(Difference listings)
+--

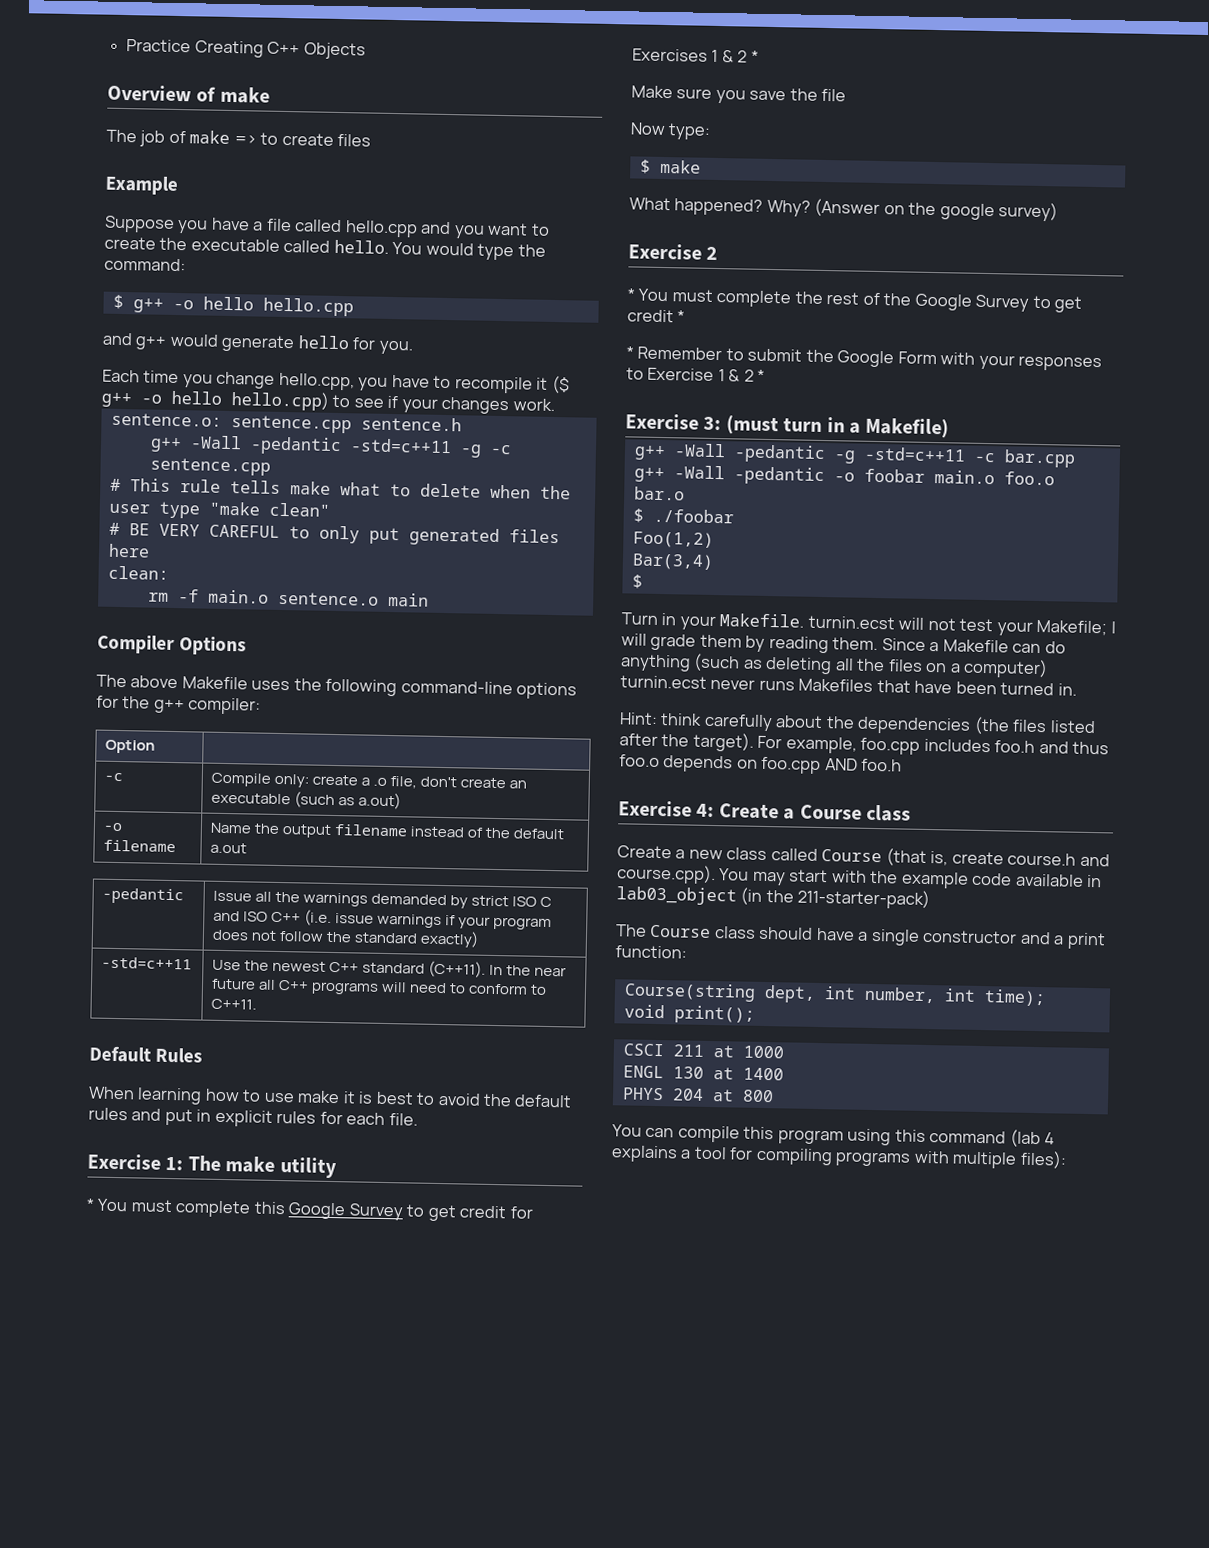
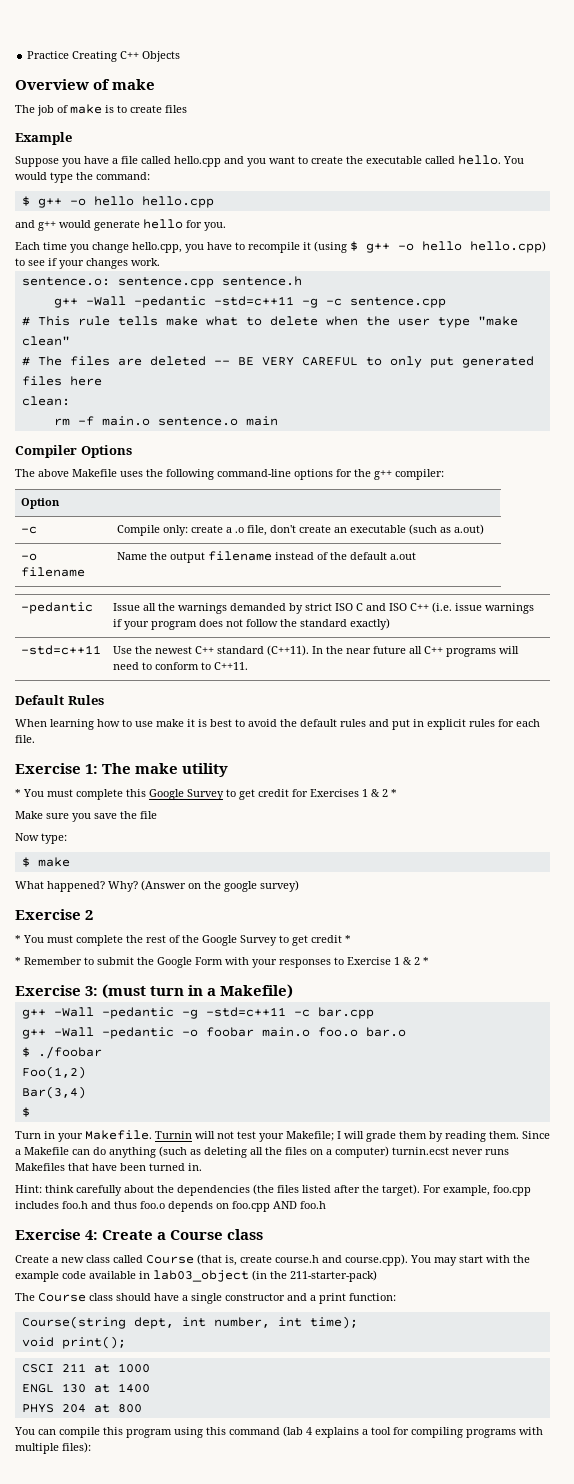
[233,134,257,145] => -> [105,105,114,113] is
[551,375,570,394] ($ -> [314,241,358,253] (using $
(120, 528) none -> [37,356,230,366] The files are deleted --
[807,615,895,630] turnin.ecst -> [155,1131,192,1139] Turnin

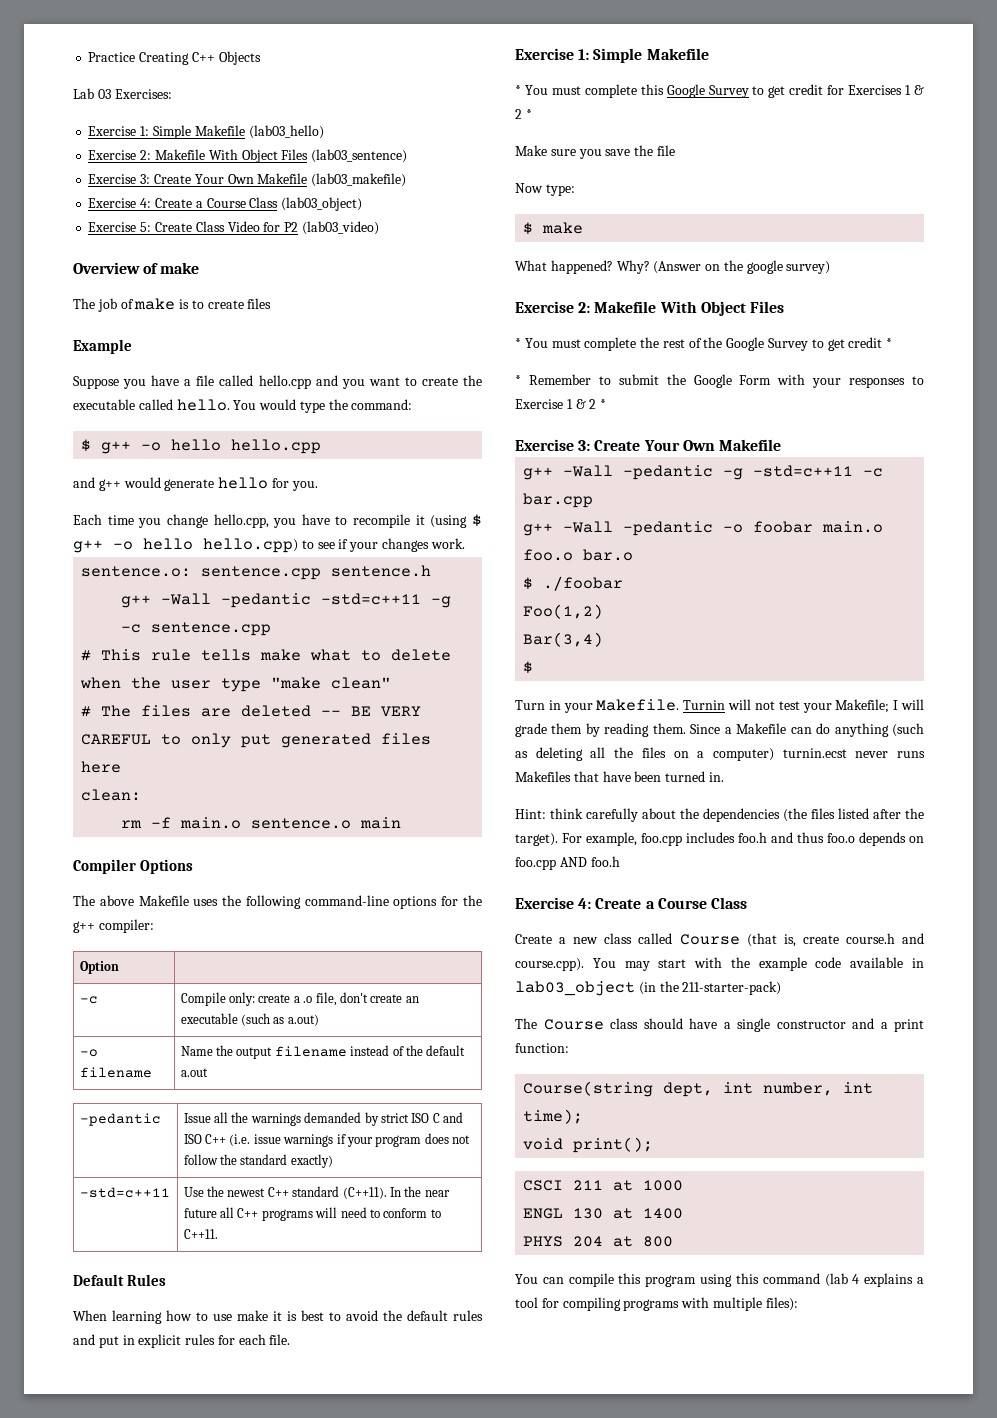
(181, 56) none -> [73,88,172,99] [88,125,324,139] [88,149,408,163] [88,173,407,187] [88,197,363,211] [88,221,379,235] // Lab 03 Exercises: // Exercise 1: Simple Makefile (lab03_hello) // Exercise 2: Makefile With Object Files (lab03_sentence) // Exercise 3: Create Your Own Makefile (lab03_makefile) // Exercise 4: Create a Course Class (lab03_object) // Exercise 5: Create Class Video for P2 (lab03_video)
[102,763,229,777] The make utility -> [593,48,709,63] Simple Makefile
[85,910,94,920] 2 -> [578,301,784,316] 2: Makefile With Object Files
[102,984,294,999] (must turn in a Makefile) -> [594,439,781,451] Create Your Own Makefile
[227,1229,264,1240] class -> [710,897,747,909] Class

+--

[Instructions for the task]:
Copy every line of the data that carries the word "Class".

[Completed exercise]:
(181, 56) none -> [73,88,172,99] [88,125,324,139] [88,149,408,163] [88,173,407,187] [88,197,363,211] [88,221,379,235] // Lab 03 Exercises: // Exercise 1: Simple Makefile (lab03_hello) // Exercise 2: Makefile With Object Files (lab03_sentence) // Exercise 3: Create Your Own Makefile (lab03_makefile) // Exercise 4: Create a Course Class (lab03_object) // Exercise 5: Create Class Video for P2 (lab03_video)
[227,1229,264,1240] class -> [710,897,747,909] Class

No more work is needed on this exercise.